We’ve spoken a lot over the years about how great hiking is. It’s a great way to get out into nature and see things. Of course, hiking isn’t for everyone, and we understand that. Not even everyone on our team agrees. One person calls hiking “A nice walk ruined by a hill.” But, a hike can get you a great view and away from it all!
We read a great article this week about preparing for hiking alone. It was written by an avid hiker. It spoke about everything you need, from water to an emergency GPS beacon if you get injured. While it is an excellent read, it gave us pause.
Going out into nature alone can give you a way to breathe and feel a sense of calm. But, you should do a thorough self-evaluation before ever making a move toward a solo hike. Is a hike the best way for you to enjoy nature alone, or should you take a quiet walk by yourself in a park? It’s certainly not for everyone. Hiking by yourself can be risky if you are not experienced. Our social media team has many newsfeeds set up to help gather ideas for our blogs. We see stories about hikers who were severely injured or even died because they were alone and out of their depth. When you are hiking, it’s better to have a partner, no matter how experienced you are.

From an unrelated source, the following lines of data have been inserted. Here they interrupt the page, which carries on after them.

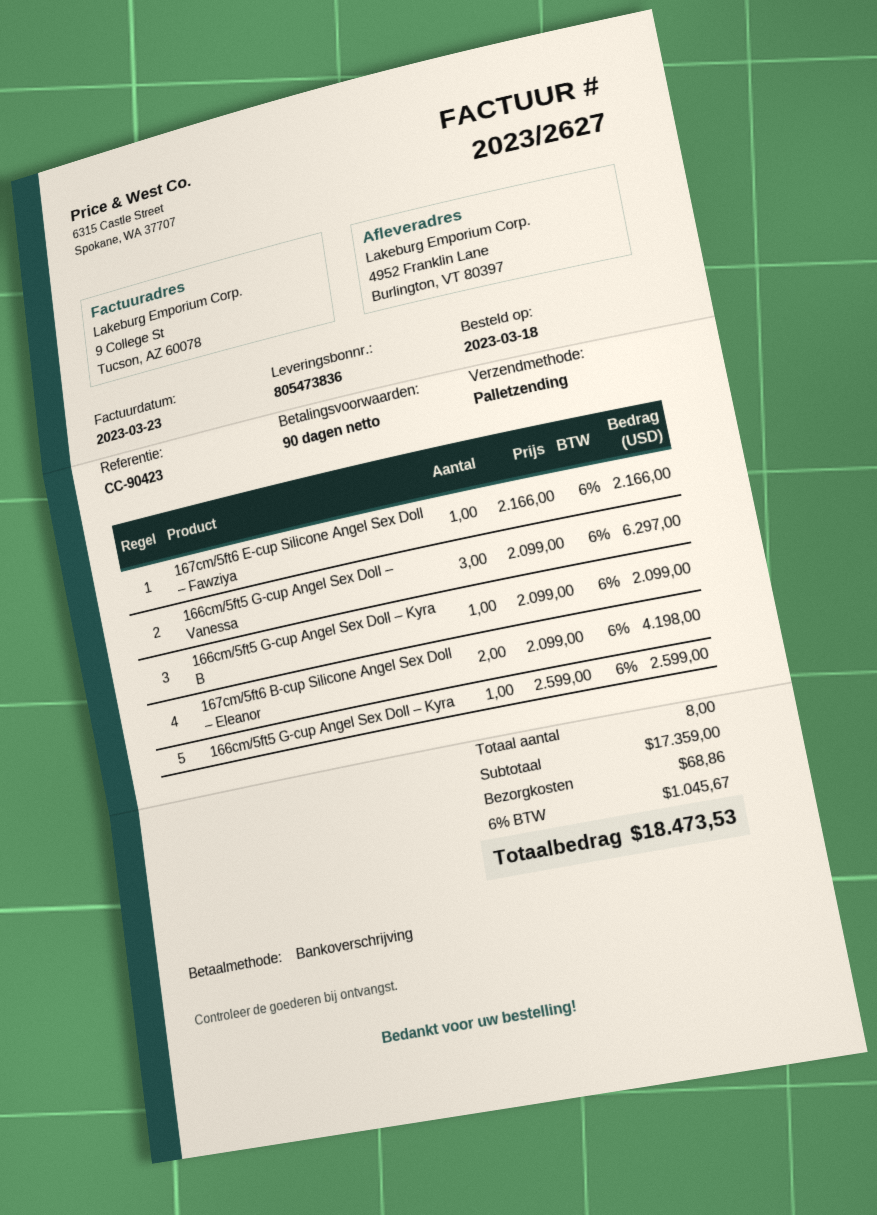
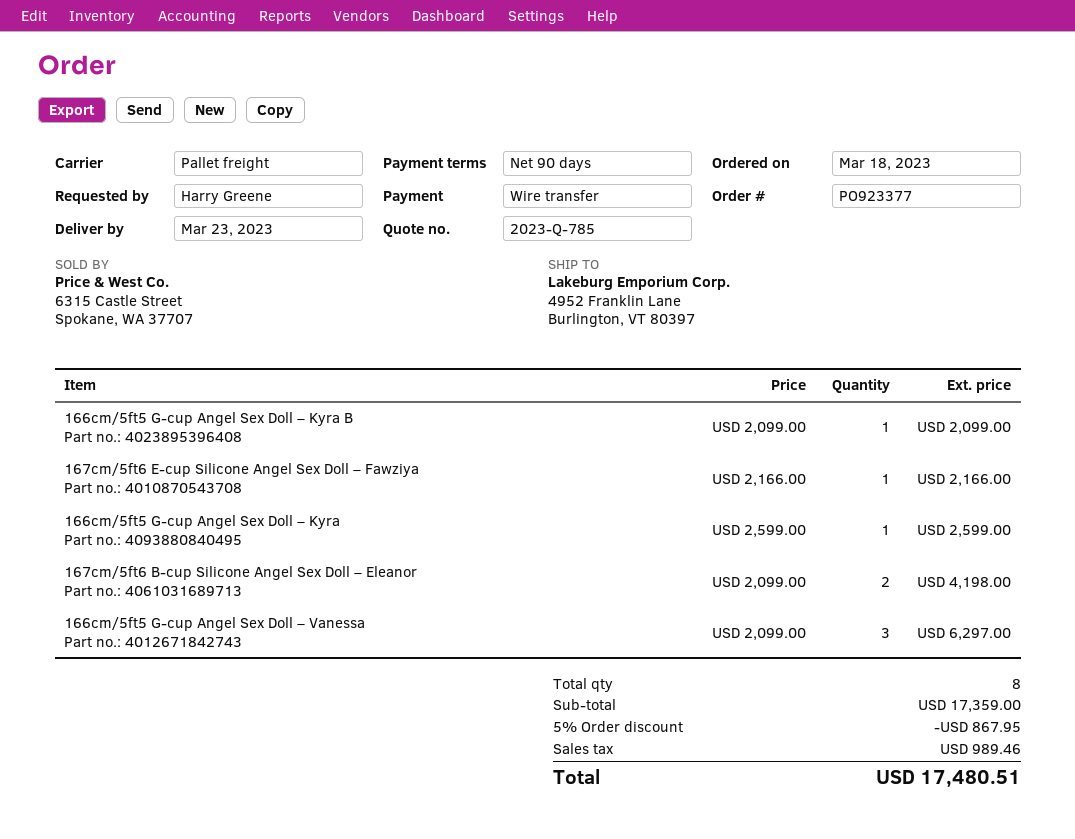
discount: none -> 5% = 867.95
shipping: 68.86 -> none
tax: 1045.67 -> 989.46
total: 18473.53 -> 17480.51

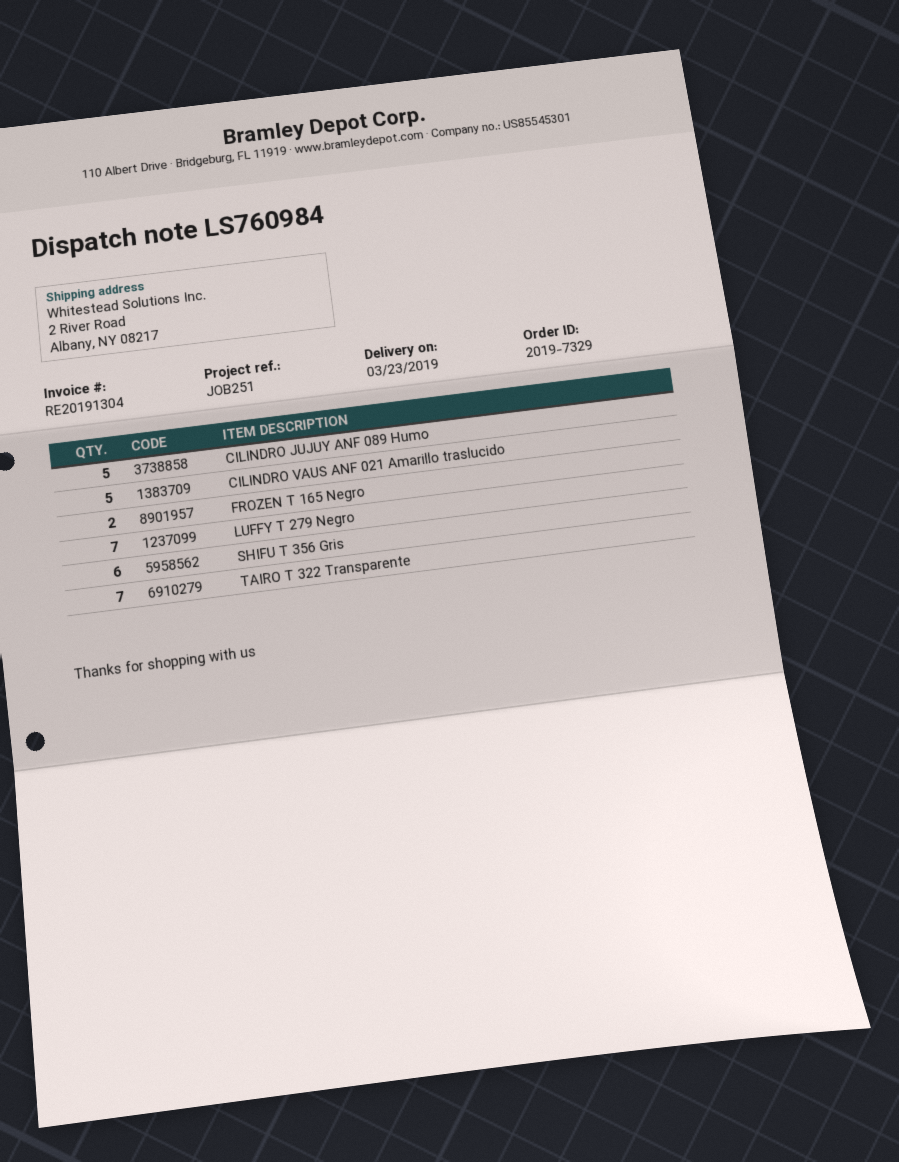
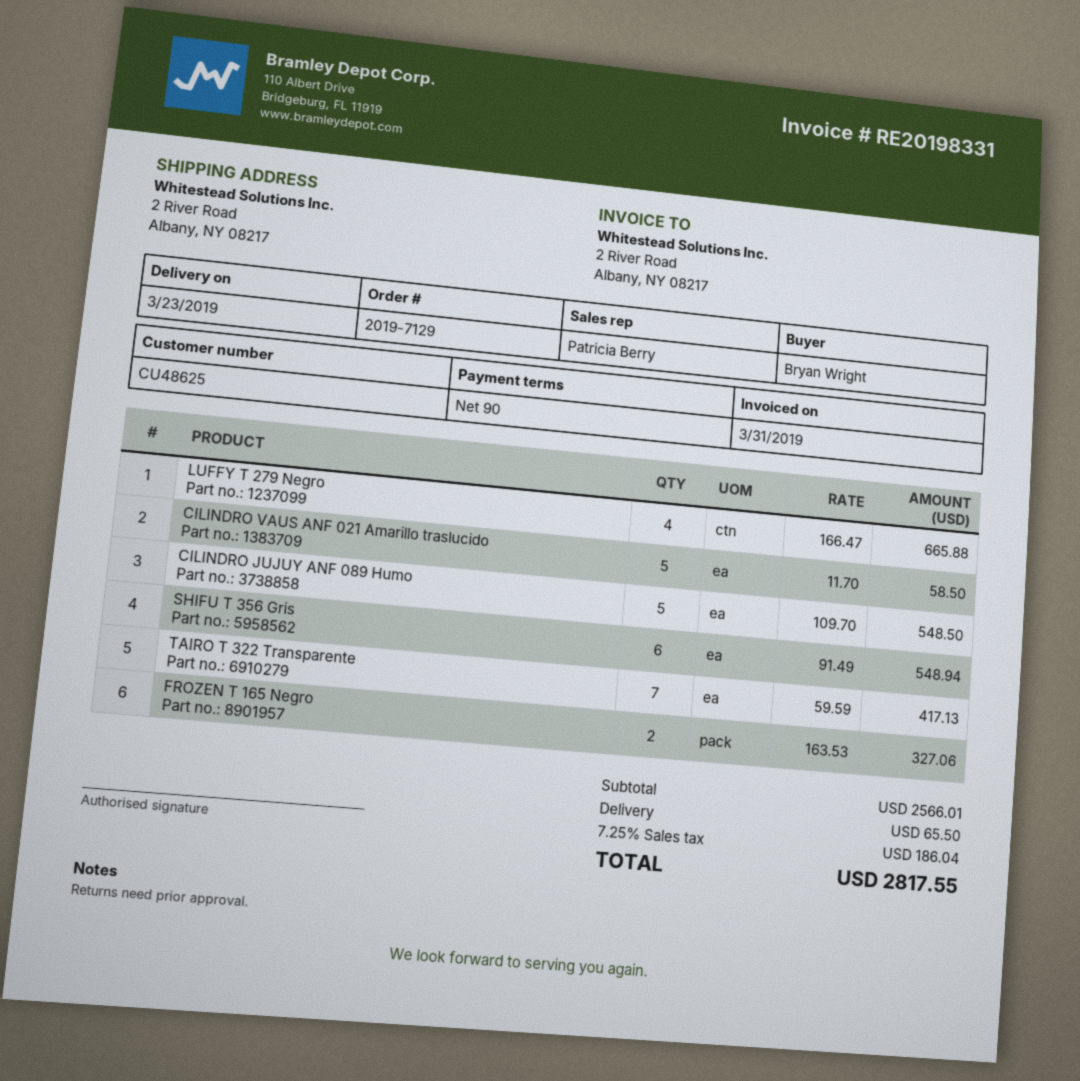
order number: 2019-7329 -> 2019-7129
invoice number: RE20191304 -> RE20198331
LUFFY T 279 Negro: 7 -> 4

Another thing to consider when going out into nature is the weather. For many parts of the country, the year has entered “mud season.” Here in southern California, we don’t get that. But, in many places, melting snow and spring rain had created mud that makes trails much less passable than they usually are. Before heading out to the trails, you should always look up local conditions to know what to expect. Parks have websites that can give you a heads up. When you have a hiking buddy, you can plan and know what you want to do.
Many experts urge skipping hiking altogether during mud season. It can be dangerous and the snow melts, streams can be rushing, the ground is very slick. If you injure yourself, rescue workers may have to place themselves in peril to come to get you. And, hiking on those trails when they are muddy can cause them to erode, leaving them in poor shape once the season has passed. So, if you are in a place with a mud season, go for a nice walk rather than a hike. You’re protecting yourself and nature!
Get out into nature and recharge in ways that suit your style, skill level and location. And, when you do go out, be sure to have the right amount of company. If you’re just going for a stroll, solitude can be enjoyable. But rigorous activity with the potential for getting injured is safer with a partner!